Secure Nigeria, protect citizens, criminologist urges Tinubu

The President of the Nigerian Society for Criminology, Prof. Oludayo Tade, on Sunday tasked President Bola Tinubu to intensify efforts towards securing Nigeria and protecting Nigerians.

Tade stated that this was important because the insecurity challenge facing Nigeria has both national and transnational dimensions.

This was contained in a statement issued in Ibadan, the Oyo State capital, on Sunday.

The call followed a series of kidnapping incidents and the subsequent killing of victims, even after ransoms were allegedly paid by their relatives.

Online reports that a pregnant woman and some residents of Igboho in Oorelope Local Government Area of Oyo State were kidnapped last week. The bandits reportedly killed the woman and a relative who had taken money for her ransom.

It will also be recalled that scores of teachers and students were abducted during coordinated attacks on Baptist Nursery and Primary School, Yawota; Community Grammar School; and L.A. Primary School, Esiele, in Oriire Local Government Area of the state on Friday, May 15, 2026.

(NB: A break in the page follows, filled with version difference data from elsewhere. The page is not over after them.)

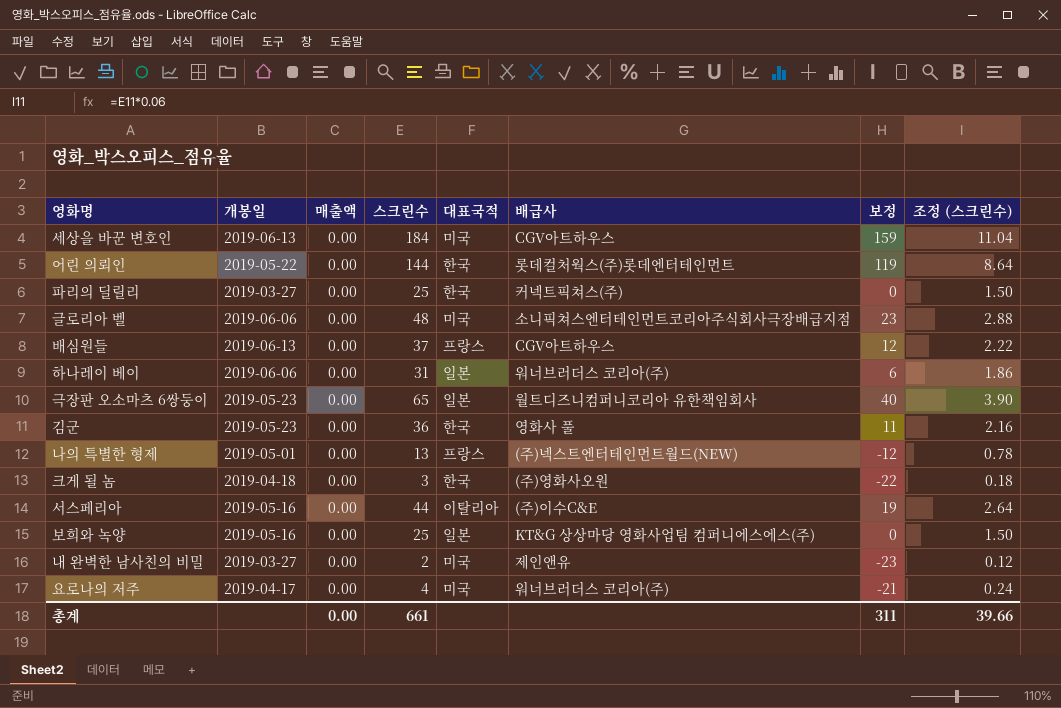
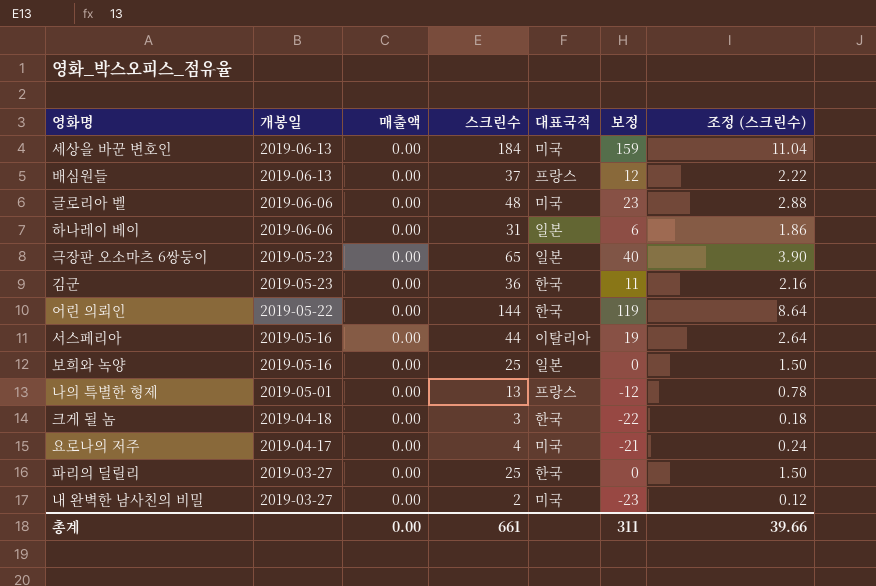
row order: none -> 개봉일 descending
column 배급사 | position: 6 -> none

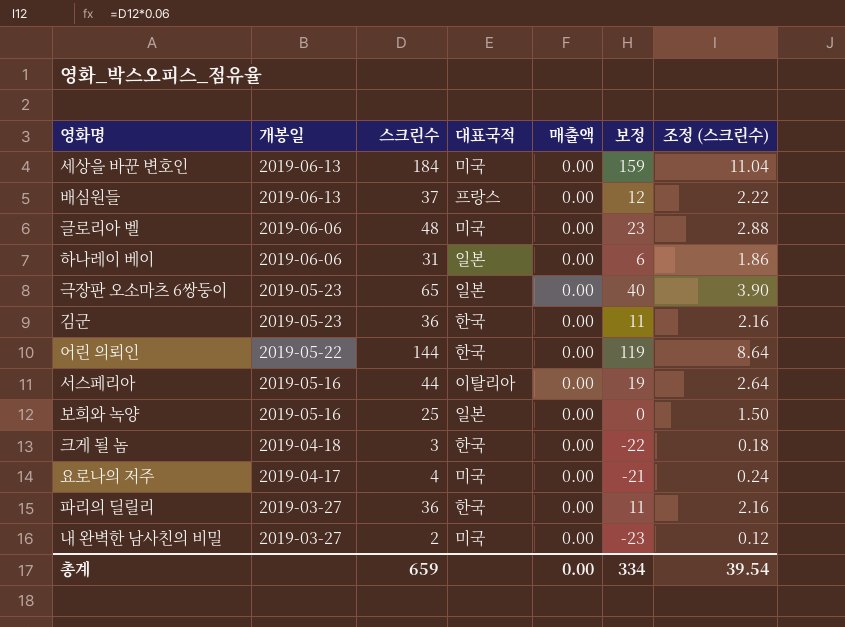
column 매출액 | position: 3 -> 5
row 나의 특별한 형제: 2019-05-01 | 0.00 | 13 | 프랑스 | -12 | 0.78 -> none
파리의 딜릴리 | 스크린수: 25 -> 36
파리의 딜릴리 | 보정: 0 -> 11
파리의 딜릴리 | 조정 (스크린수): 1.50 -> 2.16
총계 | 스크린수: 661 -> 659
총계 | 보정: 311 -> 334
총계 | 조정 (스크린수): 39.66 -> 39.54

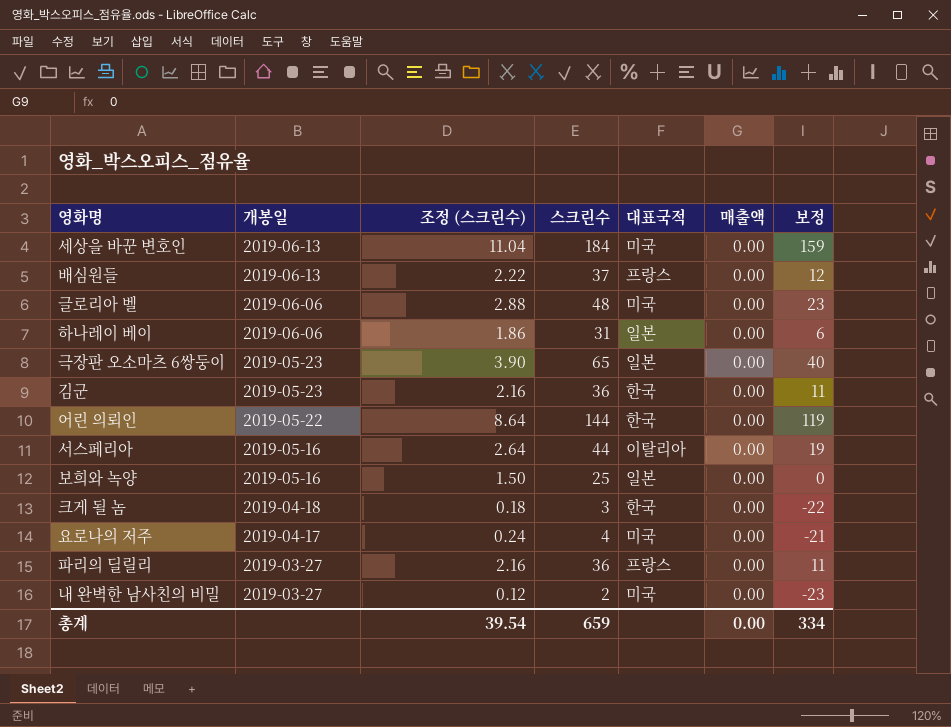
column 조정 (스크린수) | position: 7 -> 3
파리의 딜릴리 | 대표국적: 한국 -> 프랑스

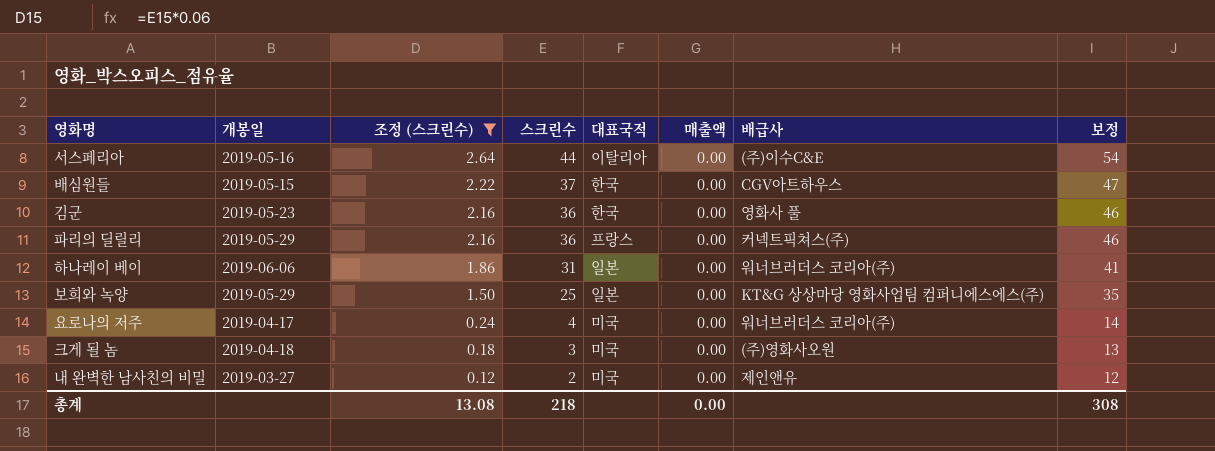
filter: none -> 조정 (스크린수) <= 2.64
row order: 개봉일 descending -> 조정 (스크린수) descending
column 배급사 | position: none -> 7
column 보정 | formula: [스크린수] - 25 -> [스크린수] + 10
배심원들 | 개봉일: 2019-06-13 -> 2019-05-15
배심원들 | 대표국적: 프랑스 -> 한국
파리의 딜릴리 | 개봉일: 2019-03-27 -> 2019-05-29
보희와 녹양 | 개봉일: 2019-05-16 -> 2019-05-29
크게 될 놈 | 대표국적: 한국 -> 미국
총계 | 조정 (스크린수): 39.54 -> 13.08
총계 | 스크린수: 659 -> 218
총계 | 보정: 334 -> 308

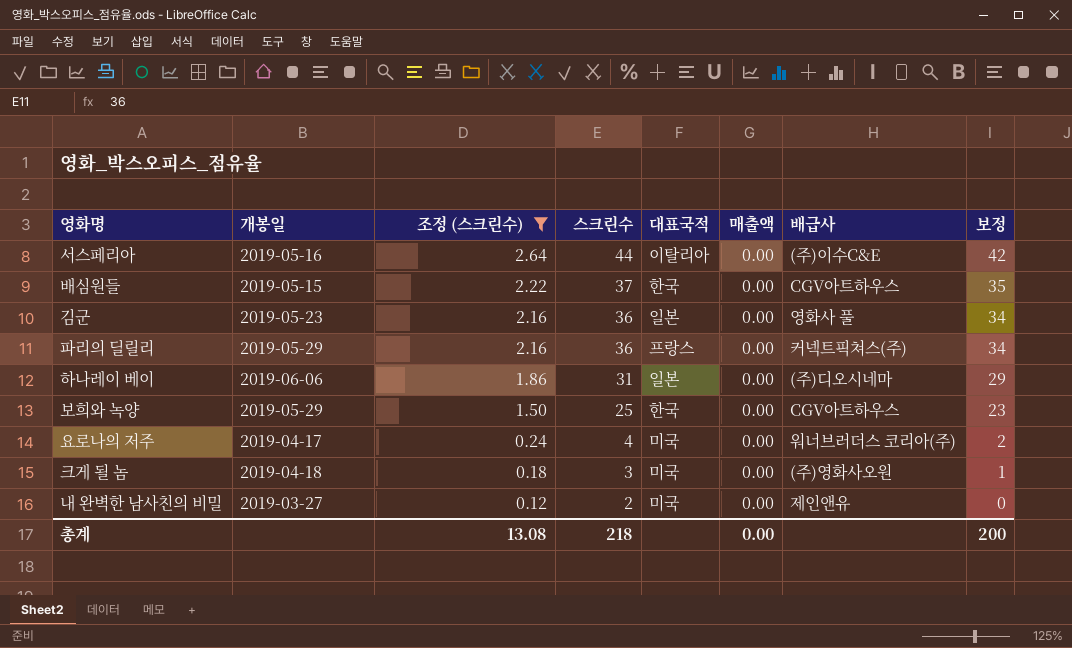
column 보정 | formula: [스크린수] + 10 -> [스크린수] - 2
김군 | 대표국적: 한국 -> 일본
하나레이 베이 | 배급사: 워너브러더스 코리아(주) -> (주)디오시네마
보희와 녹양 | 대표국적: 일본 -> 한국
보희와 녹양 | 배급사: KT&G 상상마당 영화사업팀 컴퍼니에스에스(주) -> CGV아트하우스
총계 | 보정: 308 -> 200

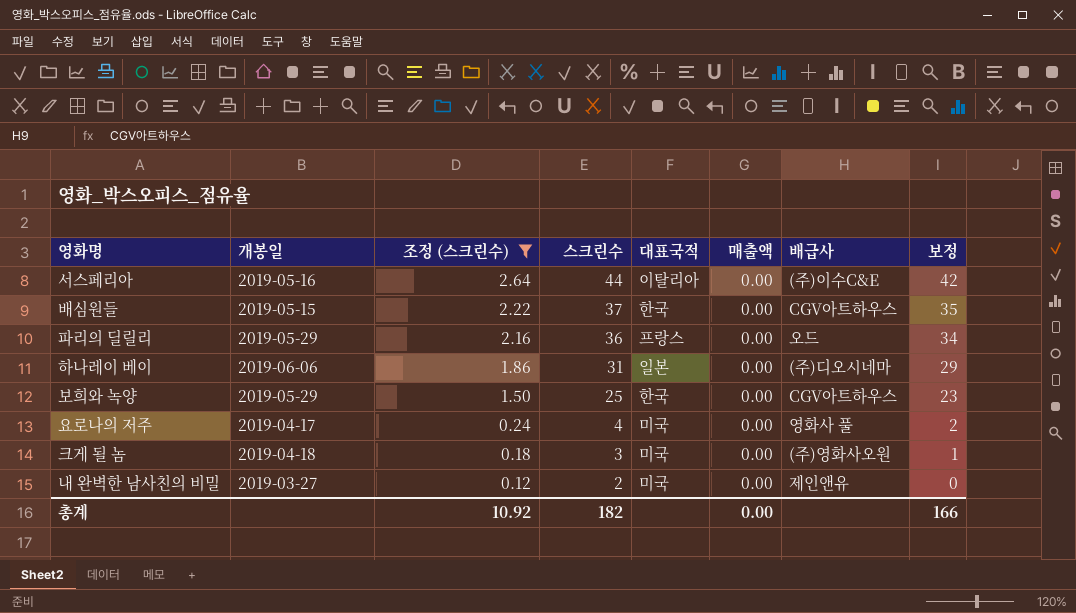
row 김군: 2019-05-23 | 2.16 | 36 | 일본 | 0.00 | 영화사 풀 | 34 -> none
파리의 딜릴리 | 배급사: 커넥트픽쳐스(주) -> 오드
요로나의 저주 | 배급사: 워너브러더스 코리아(주) -> 영화사 풀
총계 | 조정 (스크린수): 13.08 -> 10.92
총계 | 스크린수: 218 -> 182
총계 | 보정: 200 -> 166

Tade, in the statement, said the just-concluded 2026 International Conference of the NSC, themed “Securing Nigeria and Protecting Nigerians,” emphasised the need for the government to improve the economy to reduce the propensity for crime while sustaining attacks on bandits, kidnappers and terrorists.

He said, “As the Commander-in-Chief of the Armed Forces, President Tinubu must protect the territorial integrity of Nigeria and ensure that Nigerians are free from the fear of travelling on roads or being abducted from schools and their communities.

“The first constitutional duty is to protect lives and property, and not doing that efficiently indicates failure. Nigerians need to experience and feel secure, and Nigeria must be protected from terrorists entering the country. Their local collaborators in and outside government must be fished out and punished. The President must display the political will to secure Nigeria and Nigerians.”

The don also urged Tinubu to review upward the welfare packages for security personnel who become incapacitated or lose their lives in counter-insurgency operations, stressing that officers protecting Nigeria and its citizens, as well as their families, deserve better welfare support.

Speaking on the just-concluded fourth International Conference of the NSC held at Cosmopolitan University, Abuja, Tade said the keynote speaker, Prof. Jibrin Ibrahim, Senior Fellow at the Centre for Democracy and Development, Abuja, called on the Federal Government to fulfil its responsibility of protecting Nigeria and Nigerians.

“Nigeria is tearing at the seams because of a profound sense of insecurity among citizens who feel that the situation is so terrible that disintegration may not be that bad. Even that option is, however, just another pathway to chaos, as the outcome might be worse. The only way forward is for the Nigerian state to do its work, secure the country and protect citizens. Our first step should be to realise that, in spite of everything going on, there is value in protecting Nigeria.

“The Nigerian state is undergoing a three-dimensional crisis. The first affects the political economy and is generated mainly by public corruption over the past four decades, which has created a run on the treasury at the national and state levels, threatening to consume the goose that lays the golden egg.

“The second is the crisis of citizenship symbolised by ethno-regionalism, the Boko Haram insurgency, farmer-herder killings, agitations for Biafra, militancy in the Niger Delta and indigene-settler conflicts.

“The third element relates to the frustration of the country’s democratic aspirations in a context where the citizenry believes in ‘true democracy’ but is confronted by a reckless political class that is corrupt, self-serving and manipulative. These issues have largely broken the social pact between citizens and the state.”

At the conference, Tade and his executive team were returned for a second term in office following what was described as exemplary leadership of the society.

The Chairman of the NSC Board of Trustees, Prof. Etannibi Alemika, praised the executive and called for greater research-based evidence on the social problems confronting Nigeria to help policymakers make informed decisions.

The NSC is the premier professional and academic organisation for criminologists, security practitioners and scholars in Nigeria.

It promotes research-driven solutions to crime and advocates evidence-based policies in criminal justice, law enforcement and public security.